Is Your Private Works Project a Public Works Project in Disguise?


These words would have been well heeded by the subcontractor in a recent case, California Paving & Grading Co., Inc. v. Lincoln General Insurance Company, B228930 (May 21, 2012), in which a paving subcontractor who had a contract with a general contractor who in turn had a contract with a developer, lost its payment bond rights because it served a 20-day private works preliminary notice rather than a 20-day public works preliminary bond notice, not realizing that the work it was performing was pursuant to a subdivision improvement agreement entered into between the developer and a public entity.

The developer, 26 Moorpark LLC (“Moorpark”), entered into a Subdivision Improvement Agreement and Contract with the City of Los Angeles (“City”), which required as a conditional of approval of a final tract map that Moorpark at its “own cost and expense . . . construct and install all public improvements required in and adjoining and covered by the final map.” Moorpark entered into a construction contract with Masada Development, Inc. (“Masada”), a licensed general contractor, to construct the public improvements. Masada, in turn, entered into a subcontract with California Paving & Grading Co., Inc. (“Paving”), to perform street paving and asphalt work in connection with the public improvements.

On January 20, 2009, Paving completed its work, but was not paid. In June 2009, Paving filed suit against Moorpark and Masada, both of whom, later filed for bankruptcy. Thereafter, on March 12, 2010, Paving filed a new lawsuit against Lincoln General Insurance Company (“Lincoln”), which had issued a payment bond pursuant to the Subdivision Improvement Agreement and Contract. Lincoln challenged the complaint by demurrer on the ground that Paving had failed to make a timely claim on the payment bond in accordance with California Civil Code section 3252 [which will be recodified to Civil Code section 9560 beginning July 1, 2012], applicable to 20-day public works preliminary bond notices, within 15 days after recordation of a notice of completion or within 75 days after completion of the work of improvement or by April 20, 2009. In addition, Lincoln further contended that Paving had failed to file its lawsuit within six months after the deadline for filing a a stop notice or by October 20, 2009.

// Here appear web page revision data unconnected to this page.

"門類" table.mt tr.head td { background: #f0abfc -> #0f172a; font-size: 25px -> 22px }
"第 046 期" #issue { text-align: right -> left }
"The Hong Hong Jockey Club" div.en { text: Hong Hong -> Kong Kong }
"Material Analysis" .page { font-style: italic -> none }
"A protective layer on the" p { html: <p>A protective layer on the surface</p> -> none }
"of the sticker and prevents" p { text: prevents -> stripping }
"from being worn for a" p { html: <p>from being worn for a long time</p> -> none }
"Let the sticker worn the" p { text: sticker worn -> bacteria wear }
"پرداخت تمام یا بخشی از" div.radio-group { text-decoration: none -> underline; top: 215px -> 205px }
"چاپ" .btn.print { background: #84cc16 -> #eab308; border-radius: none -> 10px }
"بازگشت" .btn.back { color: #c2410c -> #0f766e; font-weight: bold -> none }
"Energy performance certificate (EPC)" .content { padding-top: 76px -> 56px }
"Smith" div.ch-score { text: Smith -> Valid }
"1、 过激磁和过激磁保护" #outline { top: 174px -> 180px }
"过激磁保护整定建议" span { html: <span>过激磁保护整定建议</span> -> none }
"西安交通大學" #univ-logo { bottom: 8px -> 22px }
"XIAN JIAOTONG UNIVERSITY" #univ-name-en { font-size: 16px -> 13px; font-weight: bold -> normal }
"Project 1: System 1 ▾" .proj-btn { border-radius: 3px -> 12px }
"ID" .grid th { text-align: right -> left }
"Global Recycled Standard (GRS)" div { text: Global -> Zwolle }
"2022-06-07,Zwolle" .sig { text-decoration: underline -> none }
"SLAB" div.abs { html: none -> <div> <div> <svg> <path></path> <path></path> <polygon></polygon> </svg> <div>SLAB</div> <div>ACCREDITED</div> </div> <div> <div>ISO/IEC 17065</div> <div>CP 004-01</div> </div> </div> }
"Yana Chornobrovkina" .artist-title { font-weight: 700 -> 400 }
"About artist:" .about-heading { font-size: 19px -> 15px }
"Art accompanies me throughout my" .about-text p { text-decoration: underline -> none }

The California Court of Appeal for the Second District agreed, but on different grounds. Identifying the “essential issue” as being “whether the instant contract was for public work or for private work,” the Court explained that Civil Code section 3100 defines “public work” as “any work of improvement contracted for by a public entity,” and that because the City contracted with Moorpark “to construct and install public improvements required in and adjoining and covered by the final map,” and Paving’s work was in furtherance of the underlying agreement between the City and Moorpark, that Paving’s subcontract was for a “work of improvement contracted for by a public entity.”

Furthermore, explained the Court, although a claimant may recover on a payment bond posted on a public works project by either giving: (1) a 20-day public works preliminary notice pursuant to Civil Code section 3098 [which will be recodified to Civil Code section 9300 beginning July 1, 2012]; or (2) a 20-day public works preliminary bond notice pursuant to Civil Code section 3252, Paving’s 20-day preliminary notice was a 20-day private works preliminary notice not a 20-day public works preliminary notice and no notice was provided to the City. As such, concluded the Court, “[b]ecause Paving failed to allege it duly gave notice to the City . . . and Paving has eschewed any reliance on the alternative notice provision . . . Paving cannot maintain its action against Lincoln to recover on the payment bond on this public works project.”

For subcontractors and suppliers, this case highlights that careful selection of the proper construction payment claim documents is just as important as carefully completing such documents. And, specifically to this case, that before issuing a preliminary notice, to check the county recorder’s office to determine the identity of the owner on whose property work is being performed.